## WHAT TO WORK ON
An exact copy of the lines of the listing below between the "[104,275,145,289] Many ->" line and the "(110, 124) none" line, both included, is the whole answer; please omit the pictures.

## RECORDS TO PROCESS
Content starts

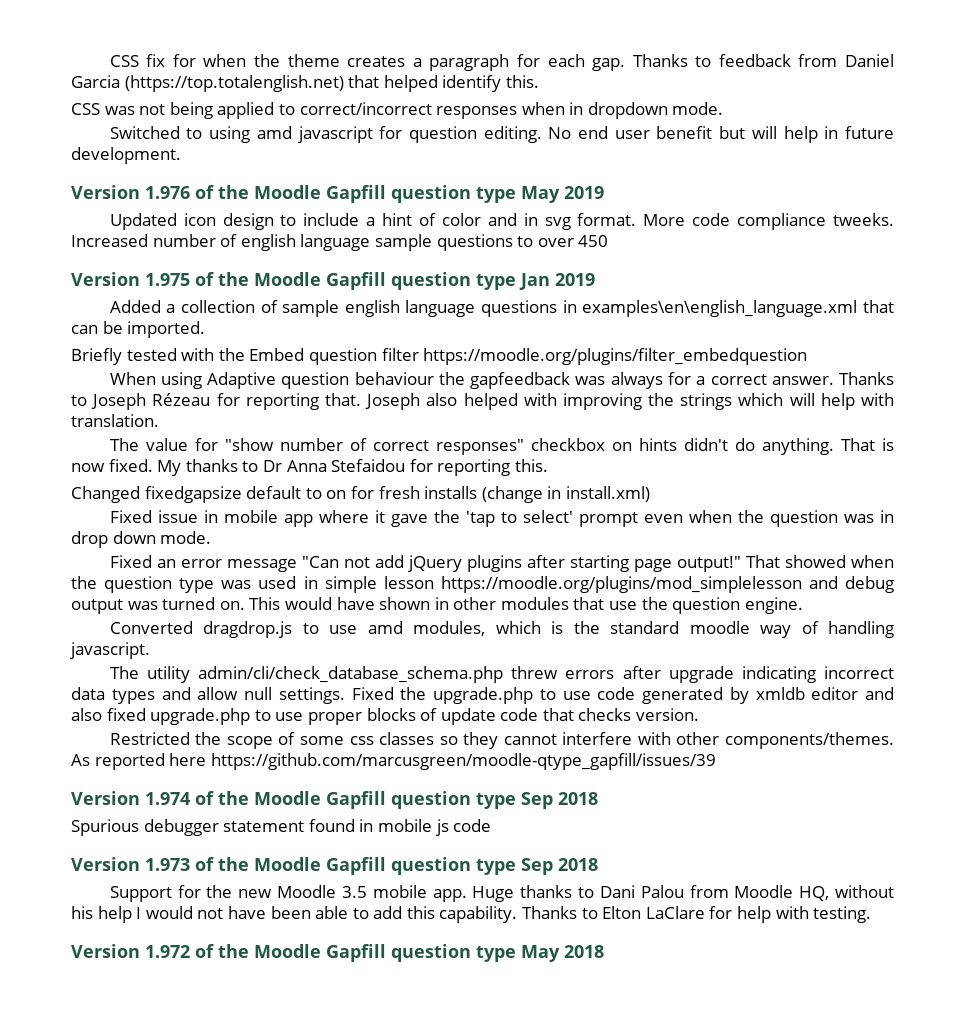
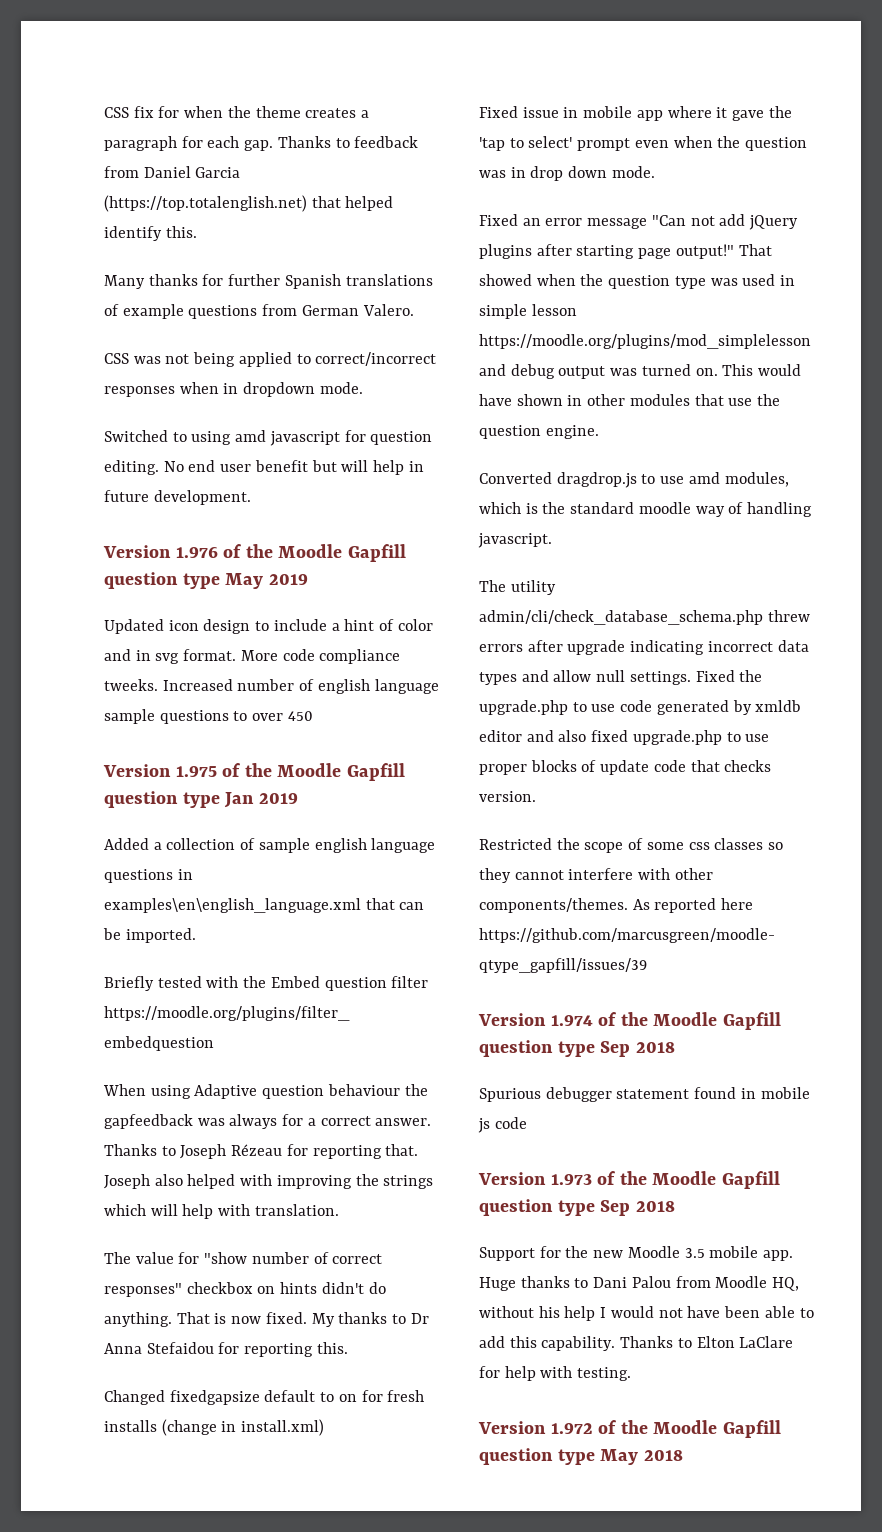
(539, 81) none -> [104,274,433,289] [104,304,414,319] // Many thanks for further Spanish translations of example questions from German Valero.

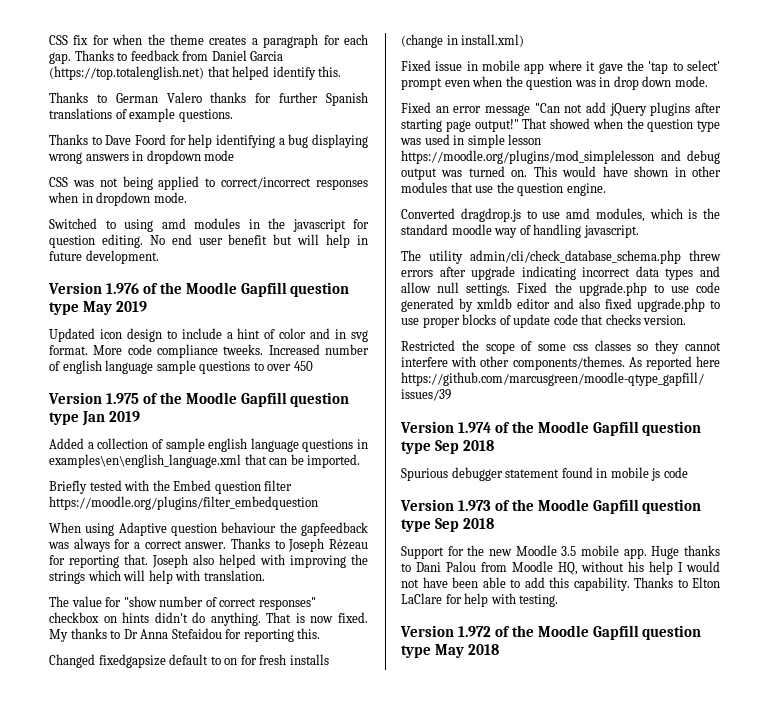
[104,275,145,289] Many -> [49,92,202,103] Thanks to German Valero
[188,304,414,319] questions from German Valero. -> [178,109,233,122] [49,134,368,148] [48,150,235,164] questions. // Thanks to Dave Foord for help identifying a bug displaying wrong answers in dropdown mode
(267, 436) none -> [194,218,285,229] modules in the

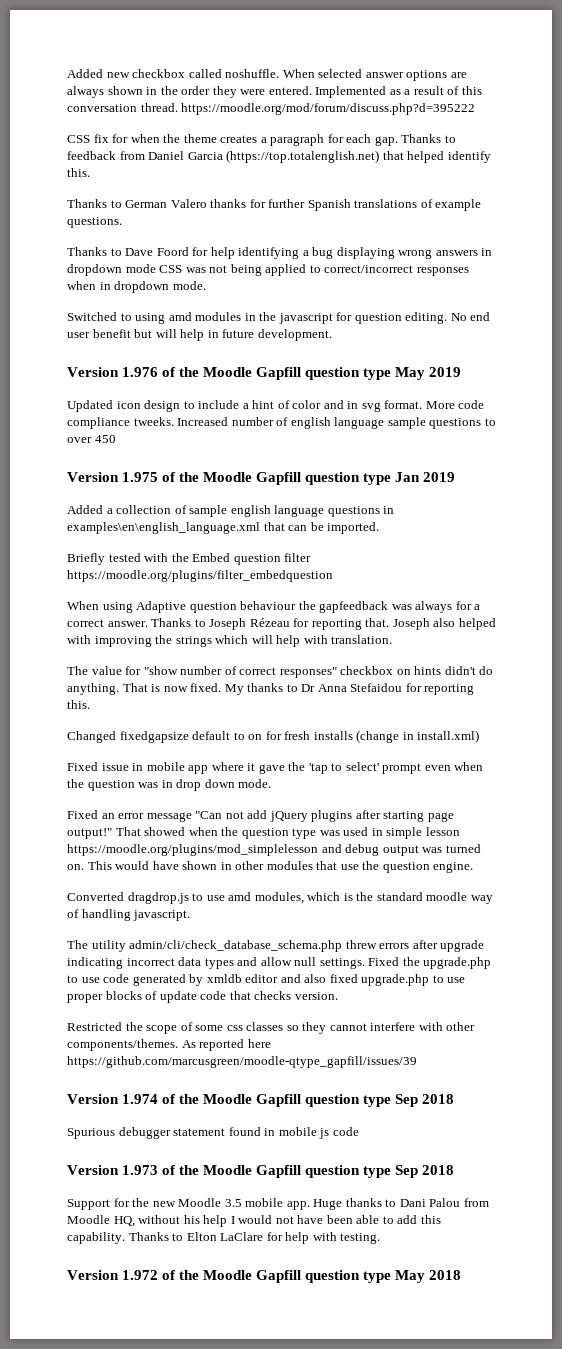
(49, 40) none -> [67,69,467,81] [67,86,482,98] [67,103,476,115] Added new checkbox called noshuffle. When selected answer options are always shown in the order they were entered. Implemented as a result of this conversation thread. https://moodle.org/mod/forum/discuss.php?d=395222 //
(235, 155) // -> (156, 268) none

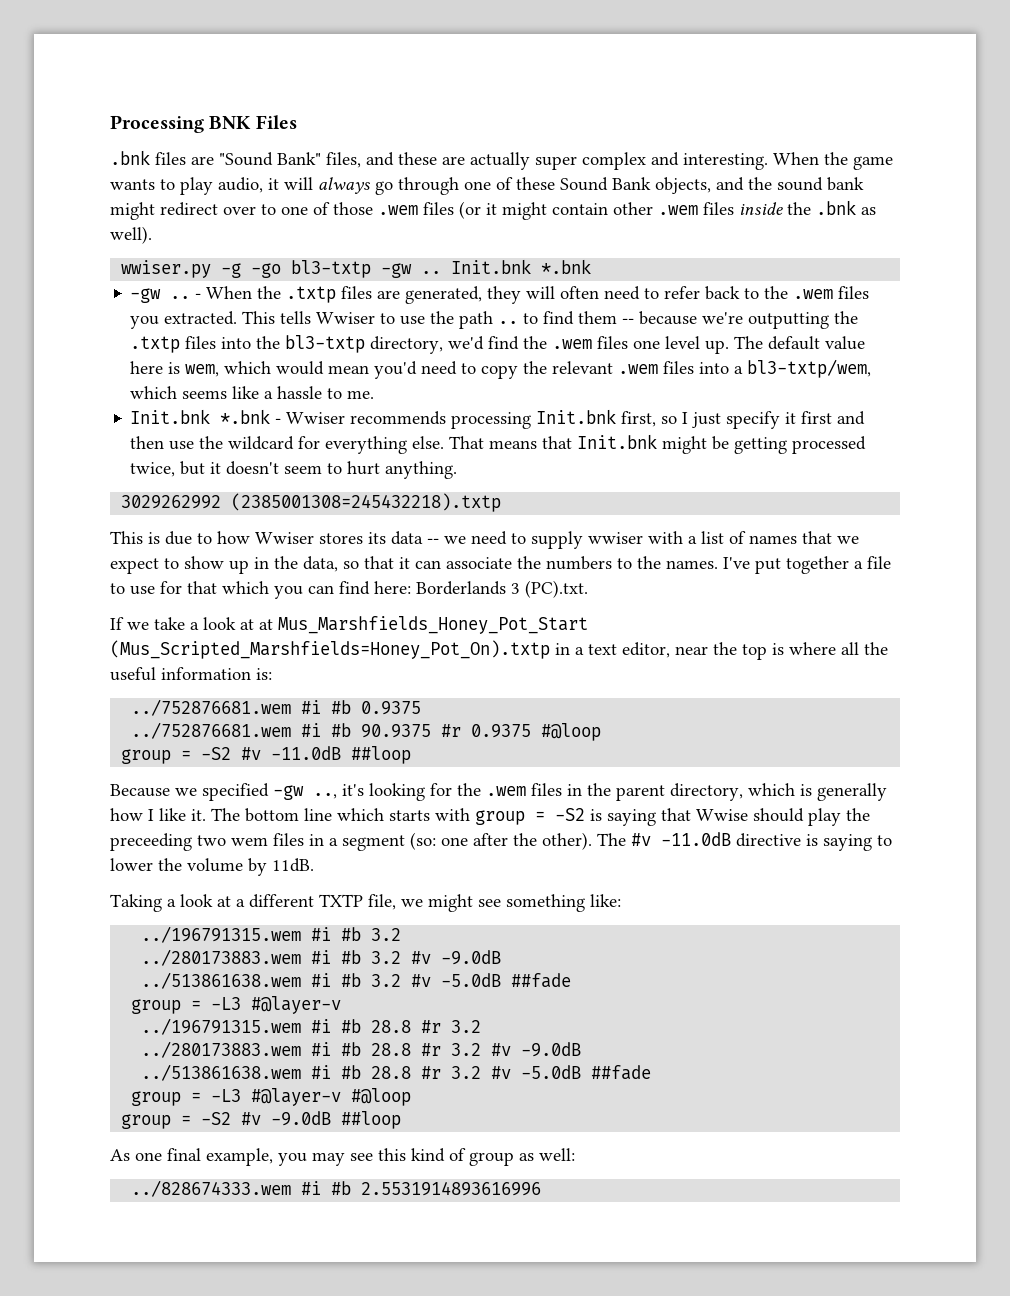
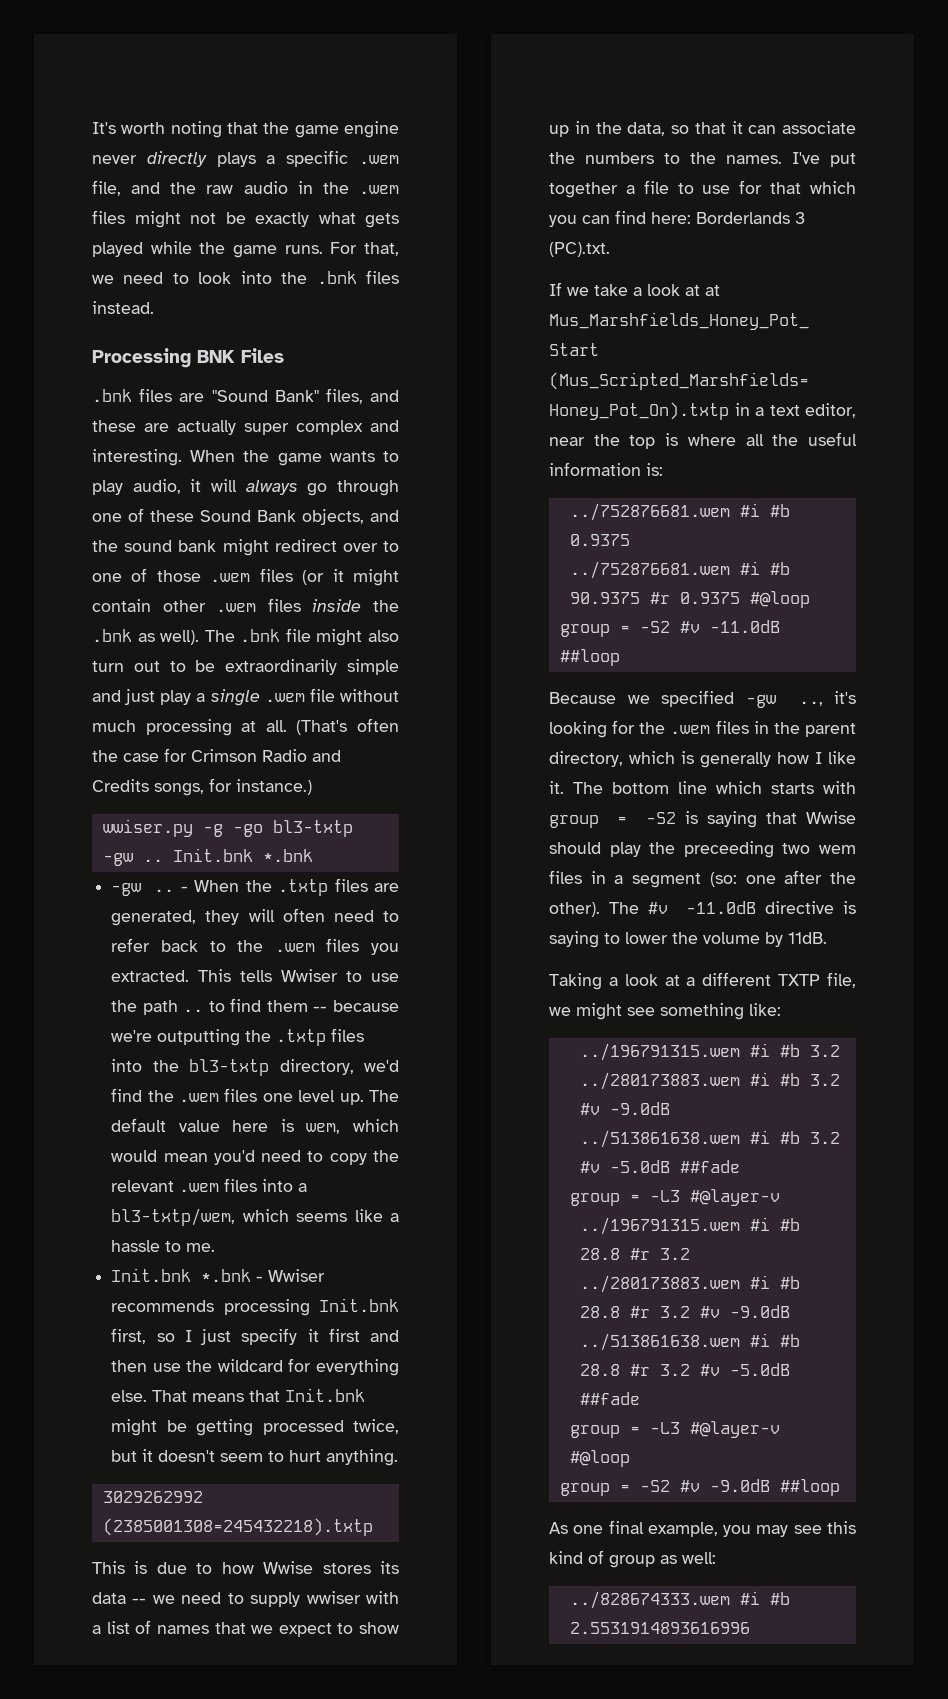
(110, 124) none -> [92,121,399,138] [92,150,400,167] [92,180,399,196] [92,210,399,228] [92,241,399,258] [92,270,399,284] [92,301,154,314] It's worth noting that the game engine never directly plays a specific .wem file, and the raw audio in the .wem files might not be exactly what gets played while the game runs. For that, we need to look into the .bnk files instead. //
(152, 235) none -> [204,628,399,646] [92,659,399,675] [92,688,399,706] [92,718,399,736] [92,748,341,762] [92,778,312,796] The .bnk file might also turn out to be extraordinarily simple and just play a single .wem file without much processing at all. (That's often the case for Crimson Radio and Credits songs, for instance.)
[255,532,314,544] Wwiser -> [263,1561,314,1574] Wwise

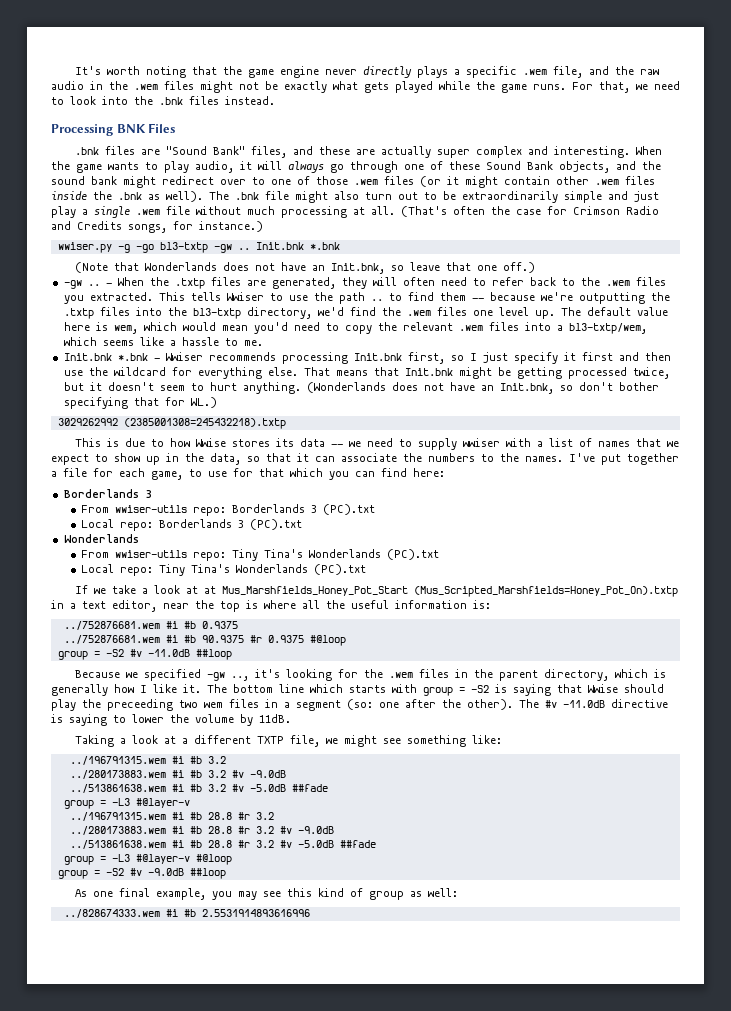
(313, 855) none -> [74,262,535,274] // (Note that Wonderlands does not have an Init.bnk, so leave that one off.)
(399, 1457) none -> [306,382,659,394] [63,397,217,409] (Wonderlands does not have an Init.bnk, so don't bother specifying that for WL.)
(669, 187) none -> [93,468,183,480] for each game,
[696,212,805,224] [549,242,610,257] Borderlands 3 (PC).txt. -> [63,489,151,498] [81,504,376,516] [81,519,303,531] [63,534,139,543] [81,549,440,561] [81,564,367,576] // Borderlands 3 // From wwiser-utils repo: Borderlands 3 (PC).txt // Local repo: Borderlands 3 (PC).txt // Wonderlands // From wwiser-utils repo: Tiny Tina's Wonderlands (PC).txt // Local repo: Tiny Tina's Wonderlands (PC).txt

Content ends

## OUTPUT BELOW
[104,275,145,289] Many -> [49,92,202,103] Thanks to German Valero
[188,304,414,319] questions from German Valero. -> [178,109,233,122] [49,134,368,148] [48,150,235,164] questions. // Thanks to Dave Foord for help identifying a bug displaying wrong answers in dropdown mode
(267, 436) none -> [194,218,285,229] modules in the

(49, 40) none -> [67,69,467,81] [67,86,482,98] [67,103,476,115] Added new checkbox called noshuffle. When selected answer options are always shown in the order they were entered. Implemented as a result of this conversation thread. https://moodle.org/mod/forum/discuss.php?d=395222 //
(235, 155) // -> (156, 268) none

(110, 124) none -> [92,121,399,138] [92,150,400,167] [92,180,399,196] [92,210,399,228] [92,241,399,258] [92,270,399,284] [92,301,154,314] It's worth noting that the game engine never directly plays a specific .wem file, and the raw audio in the .wem files might not be exactly what gets played while the game runs. For that, we need to look into the .bnk files instead. //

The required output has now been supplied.